Rancapino o una declaración de amor
Se nos están yendo los maestros, las referencias, pero Alonso sigue con nosotros y canta todavía para emborracharse. No lo echen en olvido, porque un día se irá y el recuerdo no da pellizcos.
Tengo mis debilidades, y una de ellas es el maestro Rancapino. Don Alonso Núñez Núñez, nieto de El Obispo y de La Obispa, hijo de Orillito y de la gracia y el sabor. Sin apenas fuelle, aún es capaz de cantar como Dios, como demostró el pasado sábado en Conil en solo dos fandangos. Allí recibió un merecido homenaje, pero no voy a hacer la crónica del festival sino a contar cómo conocí a este histórico del cante jondo y qué vivencias he tenido con él en los últimos cuarenta años, que han muchas, demasiadas para poder contarlas aquí.

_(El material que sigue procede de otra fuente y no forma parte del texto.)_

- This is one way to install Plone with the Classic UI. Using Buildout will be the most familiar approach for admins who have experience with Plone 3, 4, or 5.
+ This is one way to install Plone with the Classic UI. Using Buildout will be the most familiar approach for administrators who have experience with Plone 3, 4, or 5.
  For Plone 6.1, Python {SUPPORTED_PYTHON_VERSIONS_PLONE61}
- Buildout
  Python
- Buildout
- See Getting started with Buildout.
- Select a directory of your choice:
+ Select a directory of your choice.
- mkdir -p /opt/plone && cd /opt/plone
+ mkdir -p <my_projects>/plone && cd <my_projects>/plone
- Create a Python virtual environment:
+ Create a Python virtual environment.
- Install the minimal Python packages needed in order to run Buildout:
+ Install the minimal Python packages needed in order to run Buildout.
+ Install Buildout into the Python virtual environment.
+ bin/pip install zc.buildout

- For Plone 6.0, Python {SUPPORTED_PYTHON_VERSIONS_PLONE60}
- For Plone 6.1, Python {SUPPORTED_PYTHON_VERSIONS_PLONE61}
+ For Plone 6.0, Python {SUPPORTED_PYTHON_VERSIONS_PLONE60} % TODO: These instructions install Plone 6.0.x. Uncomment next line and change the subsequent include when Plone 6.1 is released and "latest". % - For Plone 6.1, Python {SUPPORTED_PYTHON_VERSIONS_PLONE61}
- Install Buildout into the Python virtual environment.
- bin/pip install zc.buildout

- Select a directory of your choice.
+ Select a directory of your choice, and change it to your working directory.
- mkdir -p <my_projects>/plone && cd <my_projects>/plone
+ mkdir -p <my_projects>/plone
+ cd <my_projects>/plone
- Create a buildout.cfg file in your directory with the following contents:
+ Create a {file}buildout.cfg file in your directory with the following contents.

Si la memoria no me falla lo escuché por primera vez en un festival que se celebró en Triana a finales de los setenta. Rancapino era entonces un cantaor joven y con una enorme fuerza. Aquella noche cantó por soleá con tanto gusto y sabor que temblaban las piedras de la Cava de los Gitanos y también las del Zurraque. Tanto me gustó y me conmovió que mandé una carta al programa de radio de Miguel Acal, Con sabor andaluz, que leyó en directo. Y en esa carta ya anunciaba mi intención de seguir a este cantaor por todos los festivales, que entonces hacía muchos.
Una de las virtudes que admiro de Alonso es su sencillez. Jamás ha alardeado de nada, cuando podría, porque casi fue el inventor del temple en el cante. Es imposible cantar ya más despacio, casi como toreaban Curro Romero o Rafel de Paula, llevando siempre el compás a su sitio justo, vocalizando a la perfección y sin dar voces, que una cosa es elevar el tono y otra pregonar pescado. De eso hablaba en la carta que le mandé a Miguel Acal hace cuatro décadas, y sigo pensando lo mismo: el maestro de Chiclana lleva el cante como los costaleros de Sevilla llevan a la Macarena o El Cachorro.
Cuando por fin lo conocí personalmente y empezamos a saludarnos en festivales o fiestas privadas, creció considerablemente mi admiración hacia su cante porque descubrí a la persona. Alonso es un pedazo de pan bendito, con una gracia natural única y una humanidad extraordinaria. Si tuviera alguna responsabilidad en esto de dar trabajo a los artistas flamencos, que no la tengo, lo contrataría para que les hablara a nuestros jóvenes del cante y los intérpretes, sin que cantara, solo para que contara sus vivencias con todos los grandes del flamenco de los últimos sesenta años.
¿Qué hace Rancapino en su casa o dando paseos por Cádiz? En este arte mandamos muy pronto a los artistas al trastero, en cuanto pierden facultades o pasan de moda. Es una soberana injusticia, porque en el caso de Rancapino está estupendamente e incluso canta aún con ese estilo suyo tan característico. Y además puede contar tantas anécdotas y vivencias, sin haberlas leído en los libros, que te puedes olvidar del reloj. Cuando falte, porque nadie vive eternamente, dirán que fue único, un artista genial y un cantaor de locura. Y hablarán de él como hablan de Juan Talega, Aurelio Sellés, El Chaqueta o Caracol.
Últimamente lo veo mucho y me asombra su resistencia para alternar con los amigos en unas reuniones de las que jamás se va sin cantar con una enorme generosidad por su parte. Está tieso como una mojama -¿alguien de su corte ha muerto con dinero?-, pero es rico en amigos y admiradores. Y en admiradoras, que he visto no hace mucho en el Barrio de la Viña de Cádiz cómo lo paraban por las calles para fotografiarse con él. Rancapino es un conquistador nato, un galán. Qué alegría verlo andar por Cádiz sin dejar de bichear.
Se nos están yendo los maestros, las referencias, pero Alonso sigue con nosotros y canta todavía para emborracharse. No lo echen en olvido, porque un día se irá y el recuerdo no da pellizcos.